Record excerpts>
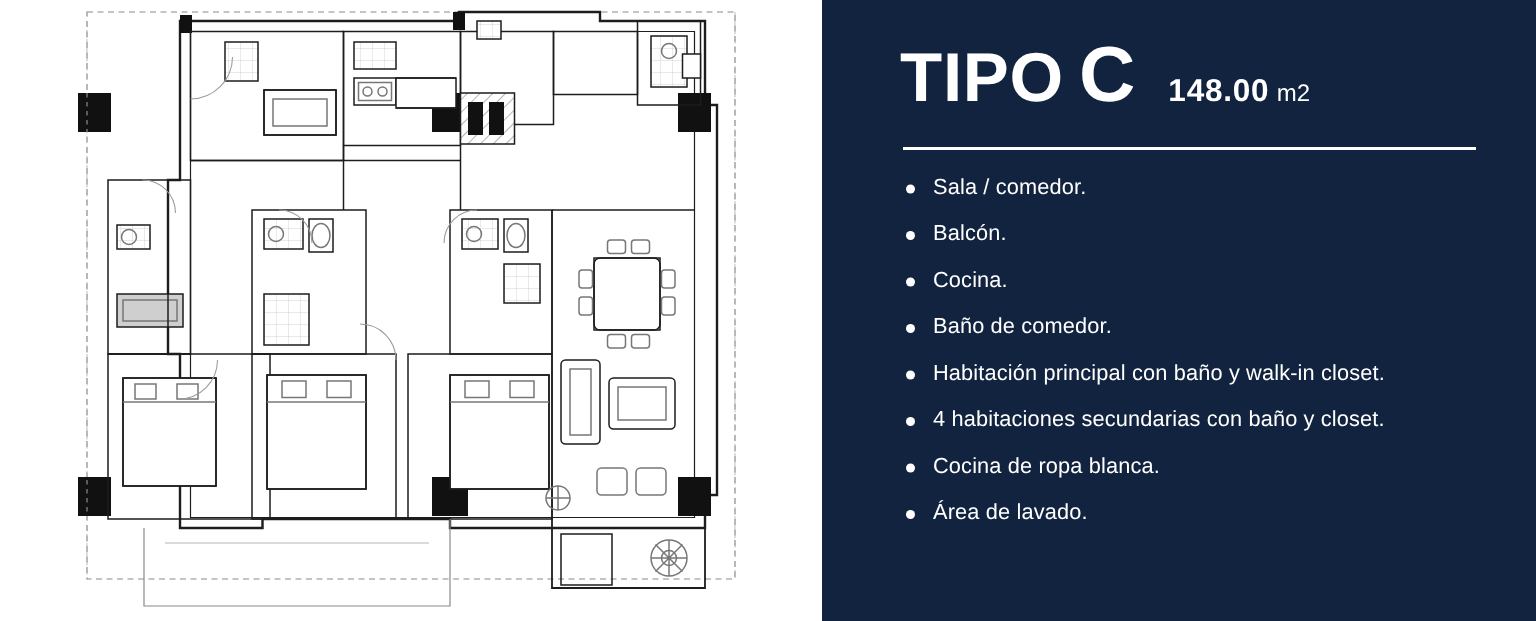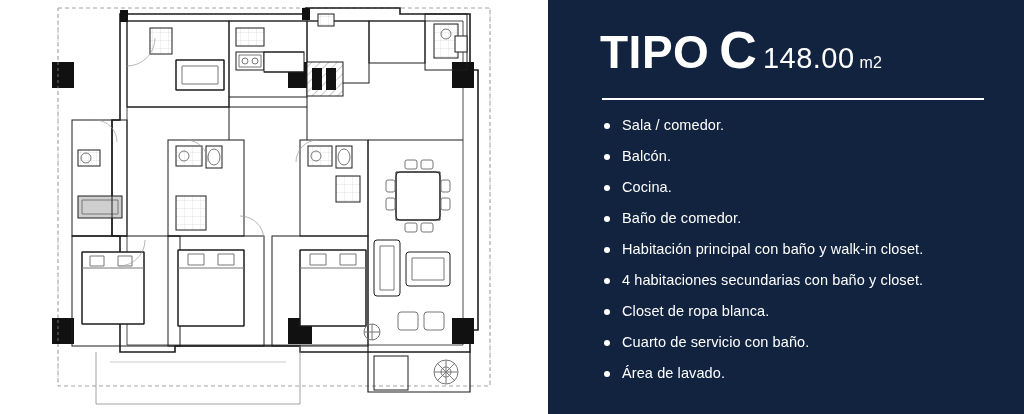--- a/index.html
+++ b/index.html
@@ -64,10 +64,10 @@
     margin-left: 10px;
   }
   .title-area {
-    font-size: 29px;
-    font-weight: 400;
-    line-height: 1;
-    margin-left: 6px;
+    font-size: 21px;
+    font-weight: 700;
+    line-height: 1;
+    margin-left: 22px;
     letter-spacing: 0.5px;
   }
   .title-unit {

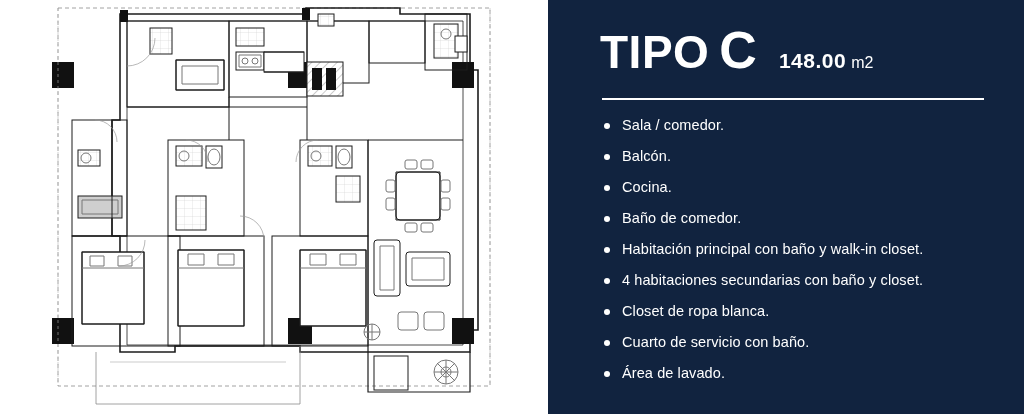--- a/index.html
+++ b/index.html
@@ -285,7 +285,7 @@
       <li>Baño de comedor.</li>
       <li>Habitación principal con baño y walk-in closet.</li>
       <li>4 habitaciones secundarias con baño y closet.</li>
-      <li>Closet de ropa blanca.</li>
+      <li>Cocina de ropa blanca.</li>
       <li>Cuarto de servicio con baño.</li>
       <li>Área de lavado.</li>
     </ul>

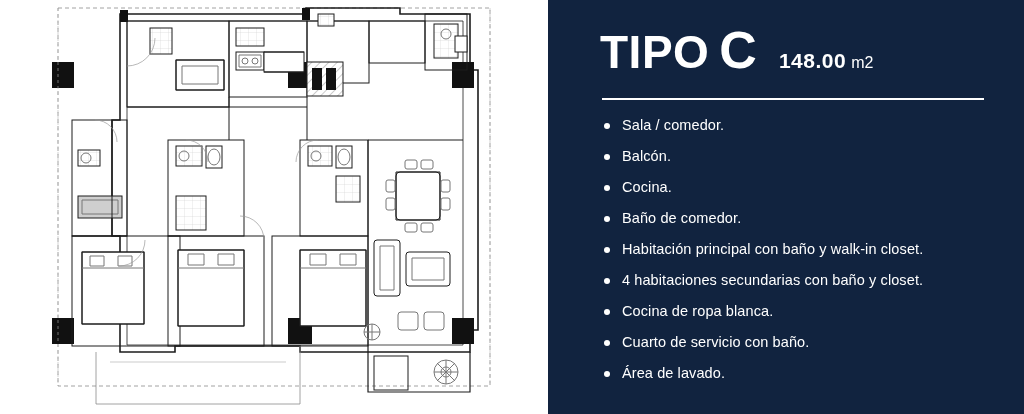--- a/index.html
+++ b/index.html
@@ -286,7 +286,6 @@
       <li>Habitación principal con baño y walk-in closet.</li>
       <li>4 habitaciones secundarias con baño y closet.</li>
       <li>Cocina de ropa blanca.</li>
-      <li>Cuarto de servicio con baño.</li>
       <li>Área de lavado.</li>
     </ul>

Work task> Starting with the line that contains "<li>Closet de ropa blanca.</li>", reproduce every line to the end of the material above, both end lines included, exactly and with no pictures.

Your response>
-      <li>Closet de ropa blanca.</li>
+      <li>Cocina de ropa blanca.</li>
       <li>Cuarto de servicio con baño.</li>
       <li>Área de lavado.</li>
     </ul>

--- a/index.html
+++ b/index.html
@@ -286,7 +286,6 @@
       <li>Habitación principal con baño y walk-in closet.</li>
       <li>4 habitaciones secundarias con baño y closet.</li>
       <li>Cocina de ropa blanca.</li>
-      <li>Cuarto de servicio con baño.</li>
       <li>Área de lavado.</li>
     </ul>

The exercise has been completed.